Required work:
Below are entries with pictures among them; reproduce exactly, and only, the lines from the one containing "border-radius: none ->" down to the one containing "Liberation Serif, serif", without the pictures.

Dataset records:
-- -- --

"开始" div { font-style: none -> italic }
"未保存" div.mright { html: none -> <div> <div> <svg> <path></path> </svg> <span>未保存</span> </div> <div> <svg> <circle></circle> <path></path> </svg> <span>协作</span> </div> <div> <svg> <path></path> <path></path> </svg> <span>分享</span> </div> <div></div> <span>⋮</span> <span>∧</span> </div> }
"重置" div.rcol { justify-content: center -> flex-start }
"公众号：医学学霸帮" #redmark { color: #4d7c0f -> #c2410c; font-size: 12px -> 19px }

-- -- --

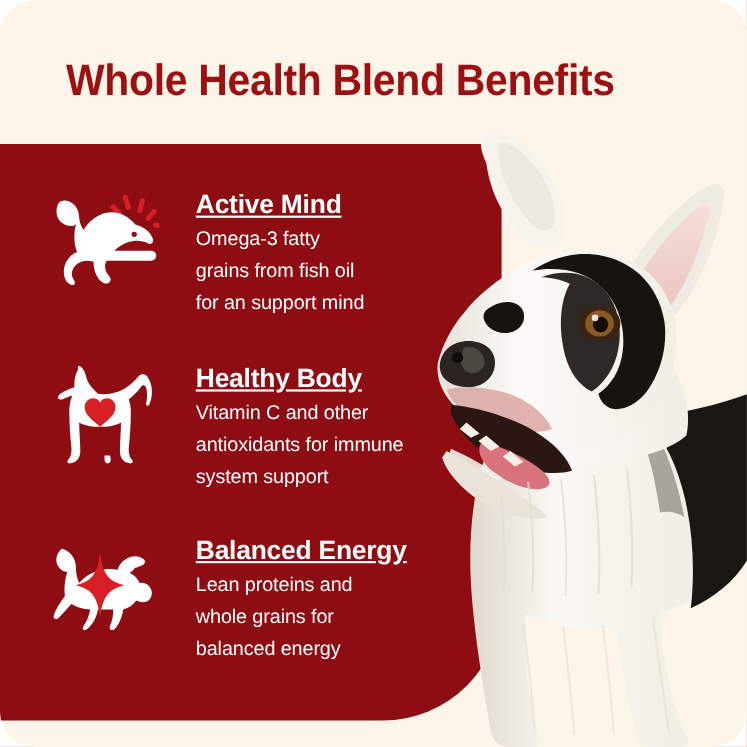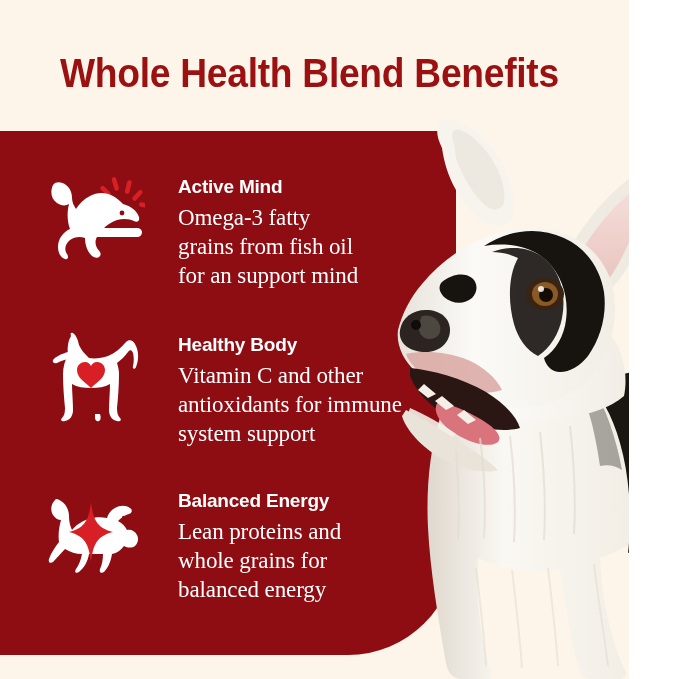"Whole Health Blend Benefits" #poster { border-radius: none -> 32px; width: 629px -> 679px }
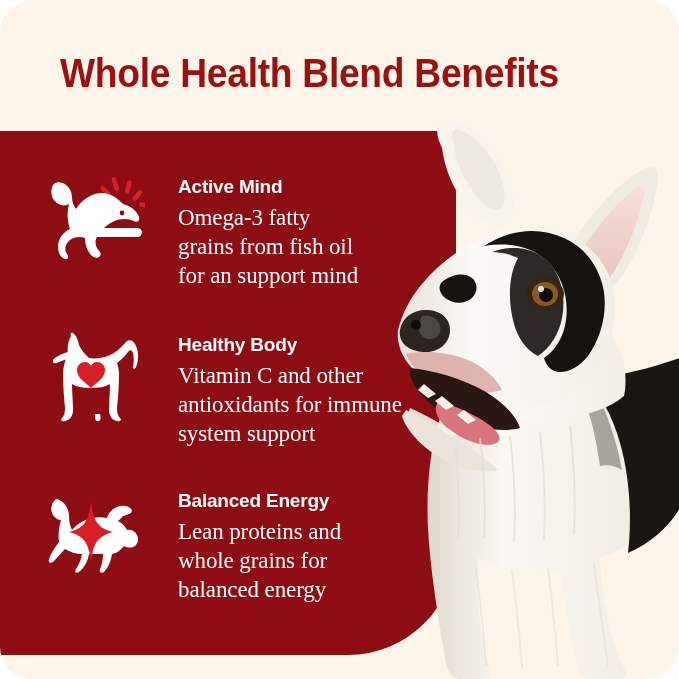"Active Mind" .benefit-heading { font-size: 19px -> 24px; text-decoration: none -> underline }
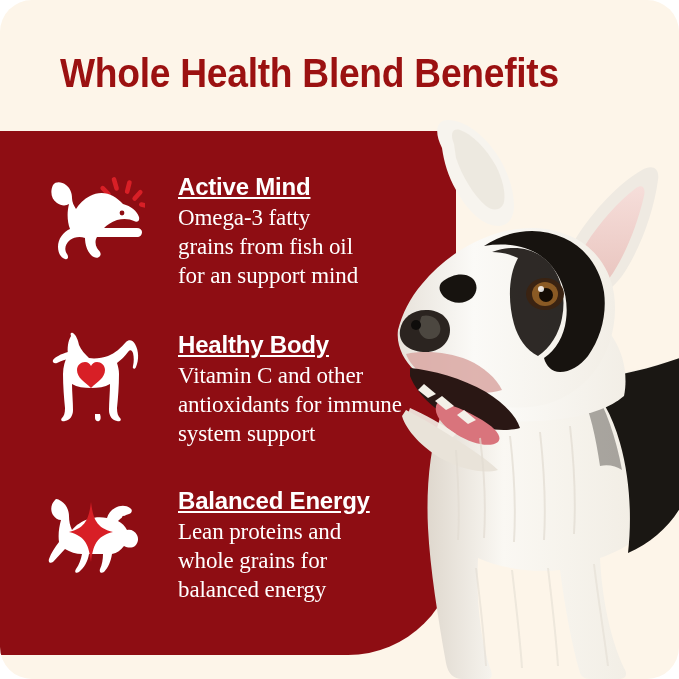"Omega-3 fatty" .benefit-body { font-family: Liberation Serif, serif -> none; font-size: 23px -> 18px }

-- -- --

Written reply:
"Whole Health Blend Benefits" #poster { border-radius: none -> 32px; width: 629px -> 679px }
"Active Mind" .benefit-heading { font-size: 19px -> 24px; text-decoration: none -> underline }
"Omega-3 fatty" .benefit-body { font-family: Liberation Serif, serif -> none; font-size: 23px -> 18px }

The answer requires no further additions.